At the commencement of the Battle of Waterloo, his brigade was posted according to Siborne as follows: Along the portion of the avenue leading to Hougoumont from the Nivelle Road, was extended the light company of the 23rd, on its right was an abatis across the road and a company of the 51st stationed there. Four further companies of the 51st and the light company of the 14th were extended along the hollow way which was an extension of the Hougoumont Avenue. The remainder of the 51st and the 14th stood behind them in reserve. The 23rd stood to the left of the Nivelle road in reserve to the Guards Brigade. As the Guards moved off to reinforce Hougoumont, the 23rd moved up to form the main reserve on that position and was forced to form square during the waves of cavalry attacks in the mid afternoon. Although the brigade did not hold a conspicuous part in the battle, they were vital to the defence of Wellington's right wing. They were formed with the Brunswickers to secure the right of the line from French incursions via the shallow valley running north from Hougoumont or French cavalry attacks from the French extreme left. Much of their role was to stand and take punishment from the French artillery, while maintaining a solid presence to dissuade the French cavalry from attacking. When Chasse's Dutch troops were sent off from Braine l'Alleud to bolster the allied centre during the final attacks of the Imperial Guard, Mitchell's troops were the only defence of this wing left. The Brigade lost 4 officers and 27 other ranks killed; 9 officers and 119 other ranks wounded. Mitchell was one of the few officers below the rank of general to be mentioned by the Duke of Wellington's Waterloo Dispatch.

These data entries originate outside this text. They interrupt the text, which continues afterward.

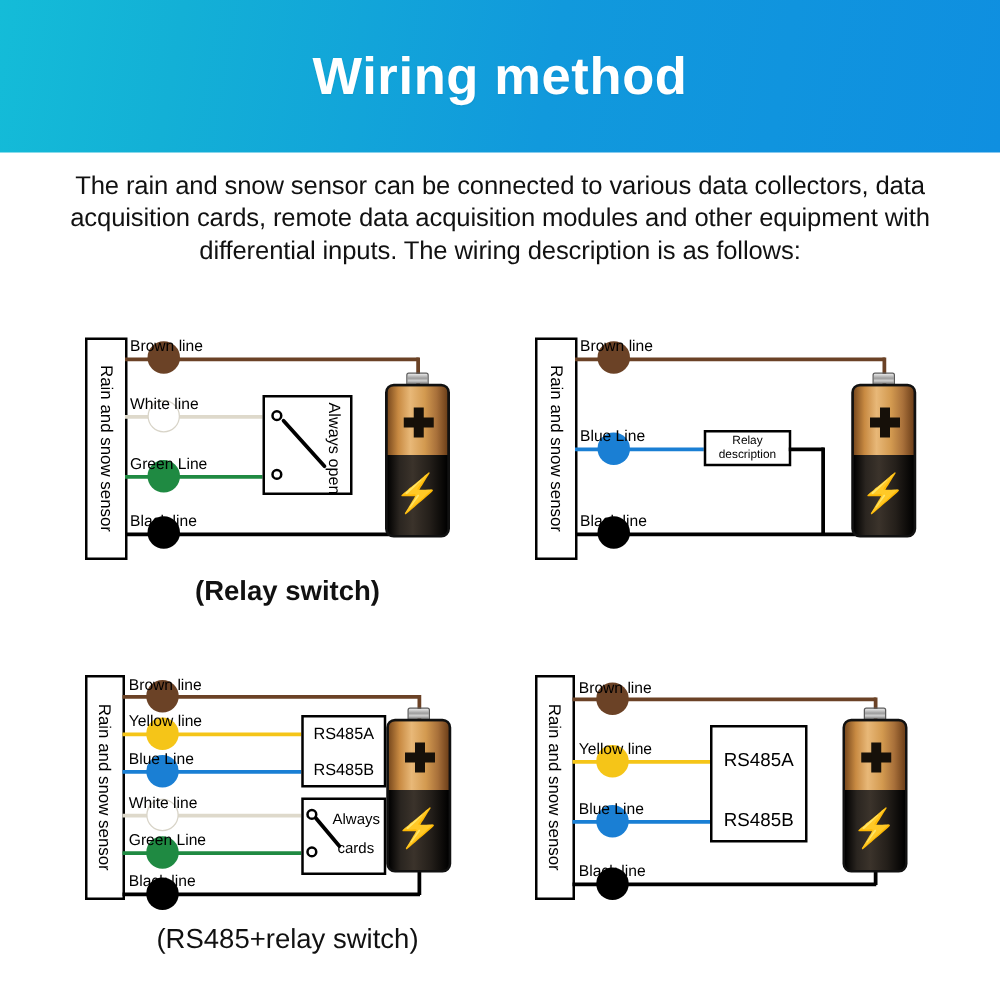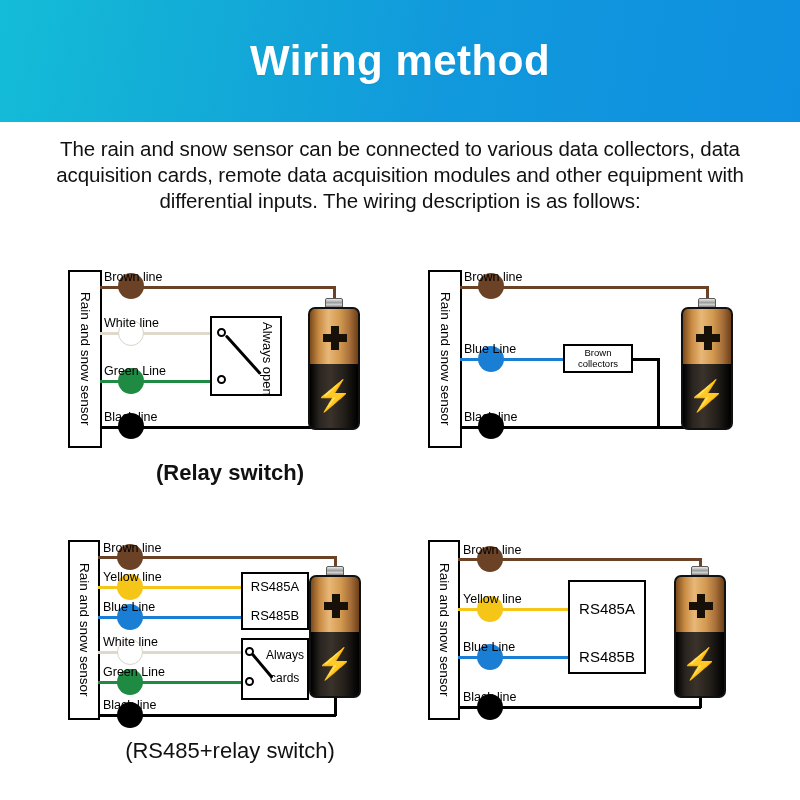--- a/index.html
+++ b/index.html
@@ -201,22 +201,22 @@
       <div class="wire" style="left:40px; top:100px; width:105px; background:#1a7fd4;"></div>
       <div class="dot" style="left:58px; top:88px; background:#1a7fd4;"></div>
       <div class="wlabel" style="left:44px; top:85px;">Blue Line</div>
 
       <div class="wire" style="left:40px; top:168px; width:248px; background:#000;"></div>
       <div class="vwire" style="left:286px; top:140px; height:30px; background:#000;"></div>
       <div class="dot" style="left:58px; top:155px; background:#000;"></div>
       <div class="wlabel" style="left:44px; top:153px;">Black line</div>
 
       <div class="box" style="left:143px; top:86px; width:70px; height:29px;"></div>
-      <div class="box-txt small" style="left:143px; top:90px; width:70px;">Brown</div>
-      <div class="box-txt small" style="left:143px; top:101px; width:70px;">collectors</div>
+      <div class="box-txt small" style="left:143px; top:90px; width:70px;">Relay</div>
+      <div class="box-txt small" style="left:143px; top:101px; width:70px;">description</div>
 
       <div class="wire" style="left:211px; top:100px; width:28px; background:#000;"></div>
       <div class="vwire" style="left:237px; top:100px; height:70px; background:#000;"></div>
 
       <div class="battery" style="left:261px; top:40px;">
         <div class="bat-cap"></div>
         <div class="bat-body">
           <div class="bat-top"></div>
           <div class="bat-bot"></div>
           <div class="bat-plus-h" style="left:13px; top:25px; width:24px; height:8px;"></div>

The brigade then participated in the subsequent march to Paris.

==Personal life==
Mitchell married Lady Harriet Isabella Somerset, daughter of Henry Somerset, 5th Duke of Beaufort and Elizabeth Boscawen, on 3 July 1804. Together, they were the parents of:

- Margaret Harriet Isabella Mitchell (1806–1876), who married the Rev. Thomas Walpole, Canon of Winchester Cathedral, elder brother of Home Secretary Spencer Horatio Walpole, in 1833.
- Charlotte Gertrude Elizabeth Mitchell (1807–1876), who married John Leveson-Gower in 1825.
- Col. Hugh Andrew Robert Mitchell (1816–1857), of the Grenadier Guards, who married Sarah Lowndes in 1844.

He died on 20 April 1817 at age 46 at Queen Anne Street, London, England. He was buried in St Marylebone Churchyard.